(Edit tracking data)
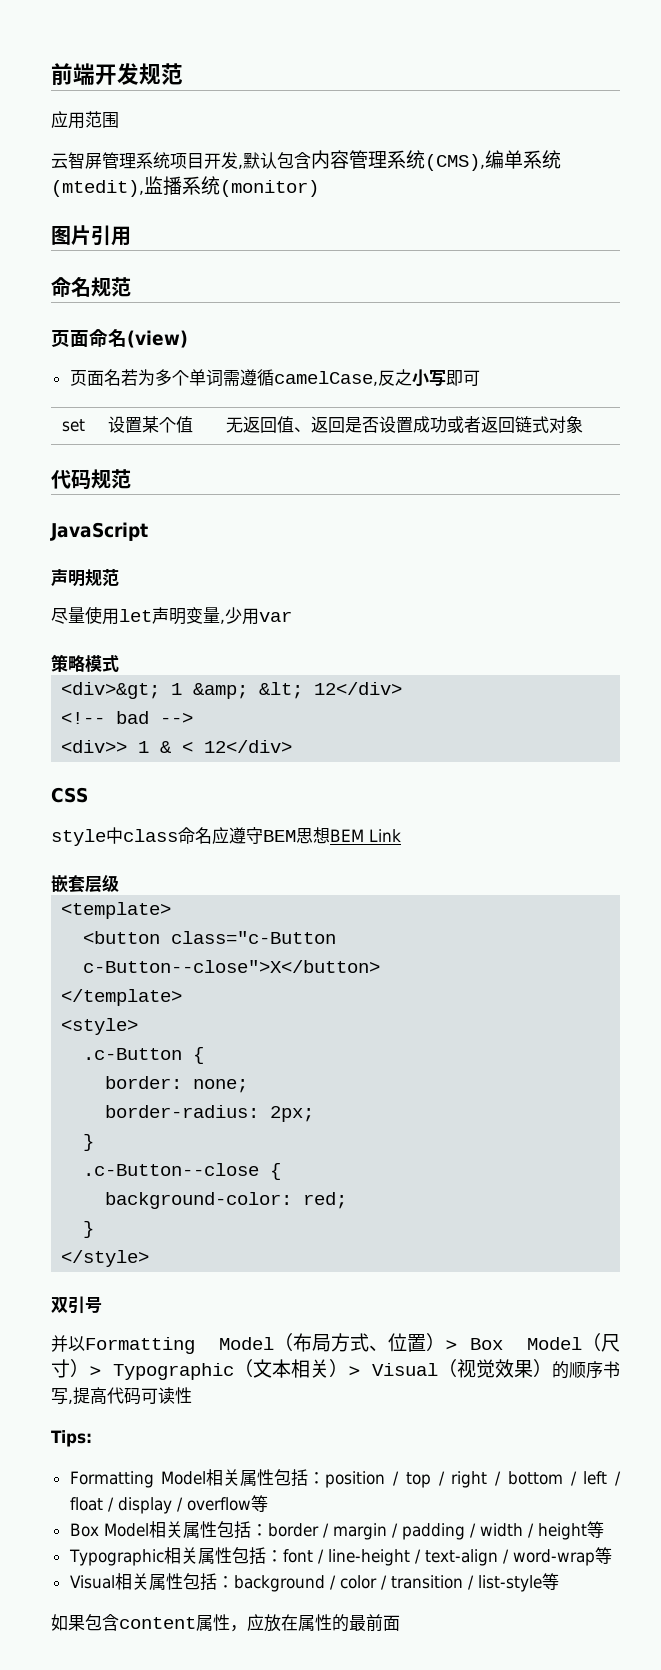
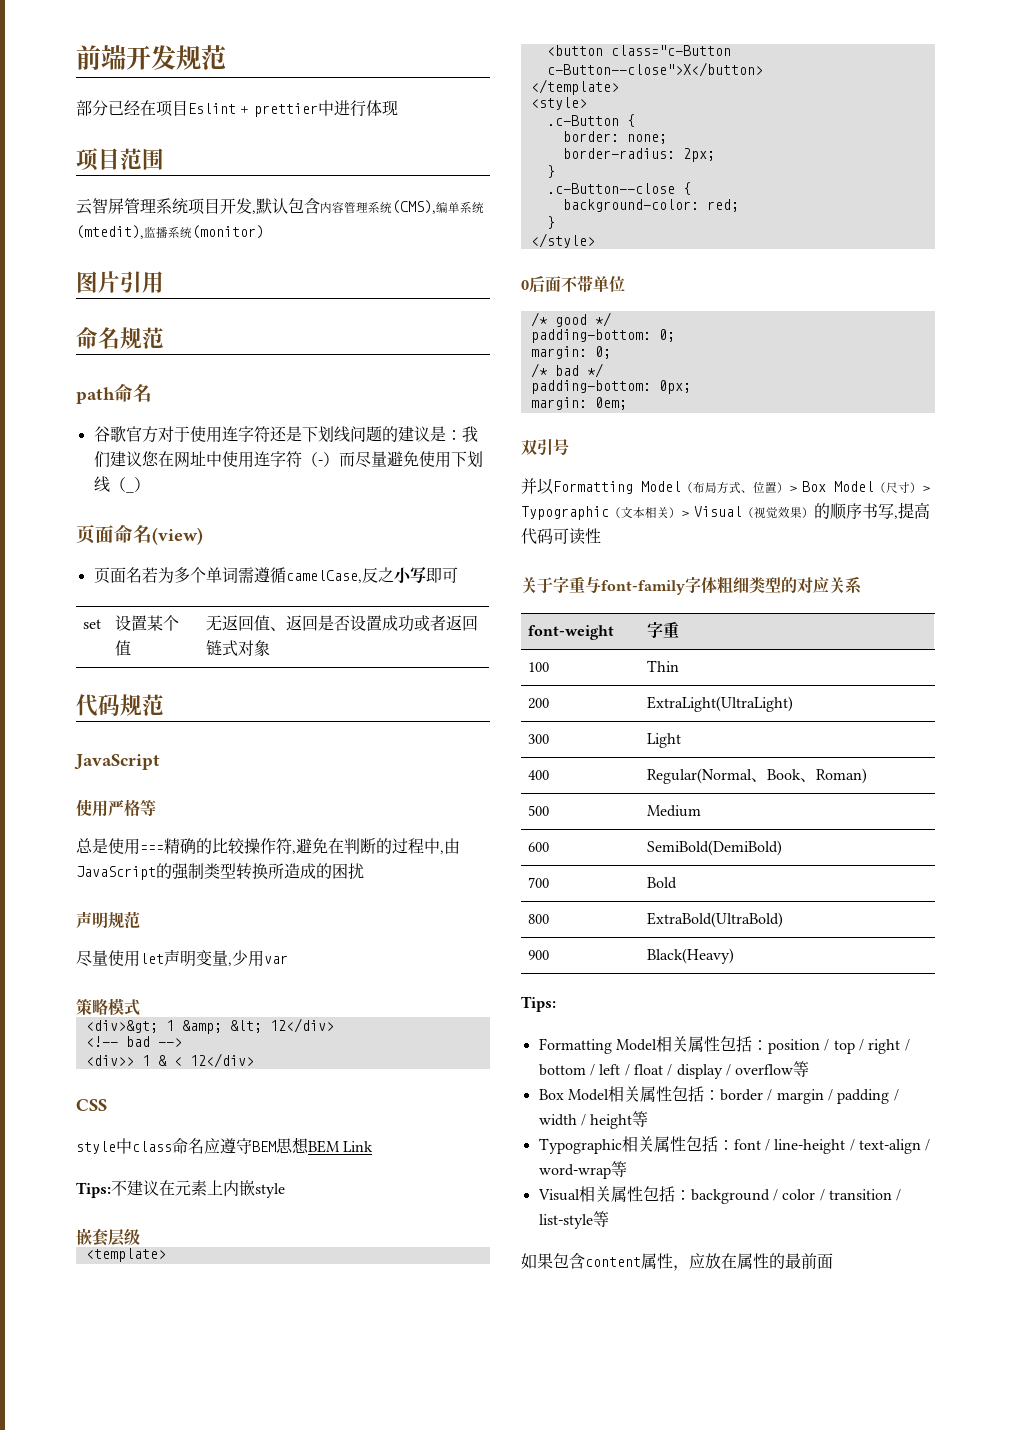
- 应用范围
+ 部分已经在项目Eslint + prettier中进行体现
+ 项目范围
+ path命名
+ 谷歌官方对于使用连字符还是下划线问题的建议是：我们建议您在网址中使用连字符（-）而尽量避免使用下划线（_）
+ 使用严格等
+ 总是使用===精确的比较操作符,避免在判断的过程中,由JavaScript的强制类型转换所造成的困扰
+ Tips:不建议在元素上内嵌style
+ 0后面不带单位
+ /* good */
+ padding-bottom: 0;
+ margin: 0;
+ /* bad */
+ padding-bottom: 0px;
+ margin: 0em;
+ 关于字重与font-family字体粗细类型的对应关系
+ font-weight | 字重
+ 100 | Thin
+ 200 | ExtraLight(UltraLight)
+ 300 | Light
+ 400 | Regular(Normal、Book、Roman)
+ 500 | Medium
+ 600 | SemiBold(DemiBold)
+ 700 | Bold
+ 800 | ExtraBold(UltraBold)
+ 900 | Black(Heavy)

#### Problem to solve
Please set down the data above exactly as given, leaving every picture out.

#### Solution to this exercise
- 应用范围
+ 部分已经在项目Eslint + prettier中进行体现
+ 项目范围
+ path命名
+ 谷歌官方对于使用连字符还是下划线问题的建议是：我们建议您在网址中使用连字符（-）而尽量避免使用下划线（_）
+ 使用严格等
+ 总是使用===精确的比较操作符,避免在判断的过程中,由JavaScript的强制类型转换所造成的困扰
+ Tips:不建议在元素上内嵌style
+ 0后面不带单位
+ /* good */
+ padding-bottom: 0;
+ margin: 0;
+ /* bad */
+ padding-bottom: 0px;
+ margin: 0em;
+ 关于字重与font-family字体粗细类型的对应关系
+ font-weight | 字重
+ 100 | Thin
+ 200 | ExtraLight(UltraLight)
+ 300 | Light
+ 400 | Regular(Normal、Book、Roman)
+ 500 | Medium
+ 600 | SemiBold(DemiBold)
+ 700 | Bold
+ 800 | ExtraBold(UltraBold)
+ 900 | Black(Heavy)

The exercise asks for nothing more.